I’ve always looked up to astronauts, even if I consider them to be brave and foolish in equal measure.
They aren’t just tough — they’re smart, and courageous. They further the cause of science and advance the nature and purpose of the human race. They brought us Velcro, those pens that write upside-down, and that ice cream that’s overpriced and underwhelming. They competed for the right to slingshot around the earth at twenty times the speed of sound in what’s essentially the front half of an RV with a bunch of solar panels on it. Heroes-with-a-capital-H.
Yet despite these qualities — their strength of will, and of character, their dedication and patience, the intelligence required to qualify — not even astronauts are immune to alcoholism.
Buzz Aldrin was one of the greats. The man’s such a hero nobody calls him by his real name anymore. He’s not an Edwin. He’s a Buzz. He went to the moon and back, flying through nothingness in a craft not much bigger than a hot tub where there was nowhere to relax, or stretch your legs, or just get some time alone (unless you didn’t mind exploding).

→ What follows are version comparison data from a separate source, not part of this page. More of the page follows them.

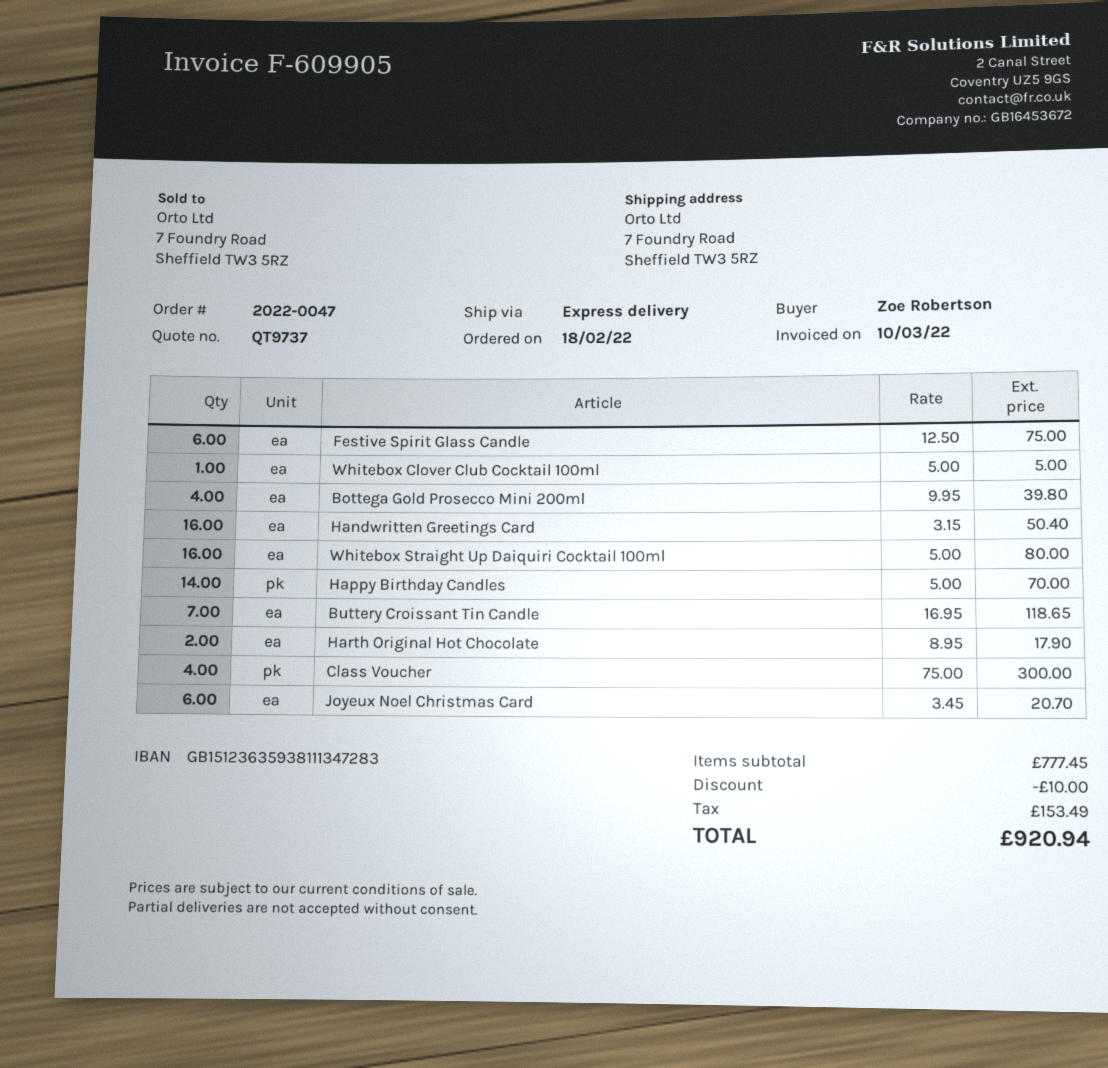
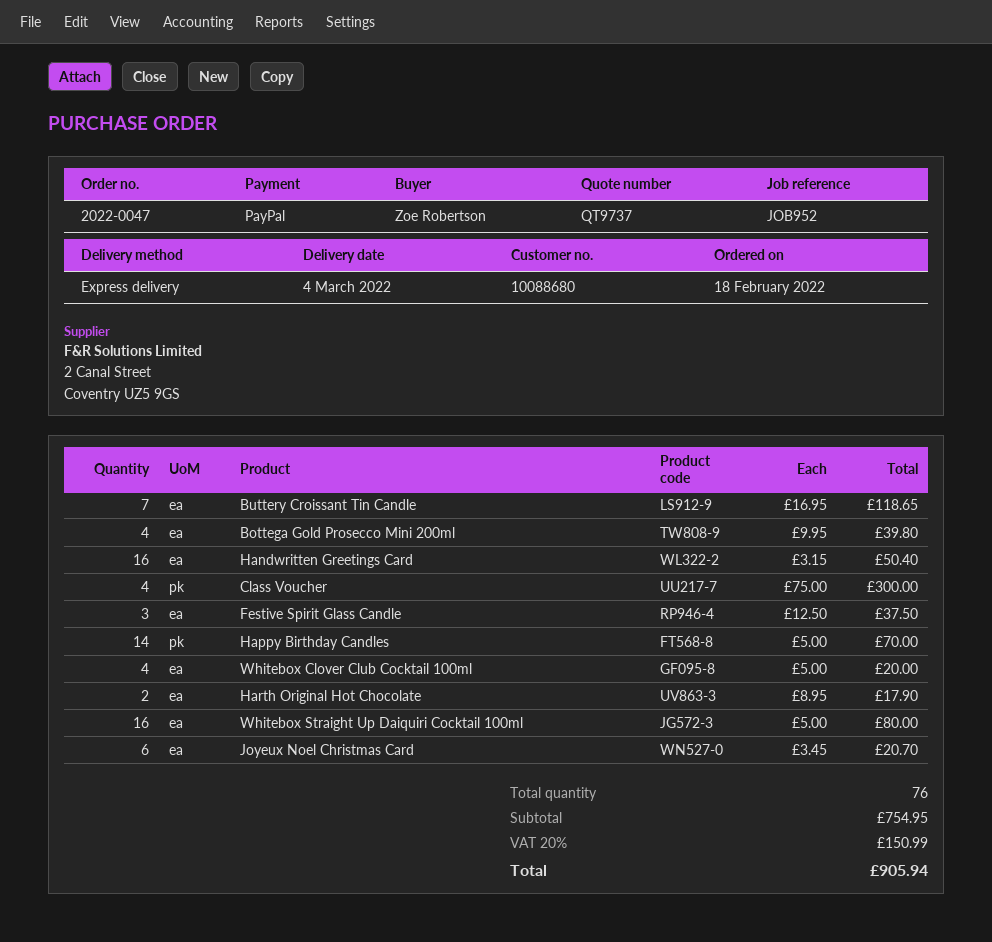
Festive Spirit Glass Candle: 6 x 12.50 = 75.00 -> 3 x 12.50 = 37.50
Whitebox Clover Club Cocktail 100ml: 1 x 5.00 = 5.00 -> 4 x 5.00 = 20.00
subtotal: 777.45 -> 754.95
discount: 10.00 -> none
tax: 153.49 -> 150.99
total: 920.94 -> 905.94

After his return, he was appreciated with the appropriate amount of fanfare — but he wasn’t as happy to be back as we were to have him. There were no more great adventures for Buzz; he’d done the impossible, and there were no more dragons to slay, no more lands to conquer.
He had trouble connecting with other people who hadn’t lived through what he’d lived through. He didn’t find certain things important anymore. He felt empty. And if you’re reading this entry, given our community, you can probably guess where that emptiness led.
It takes all kinds.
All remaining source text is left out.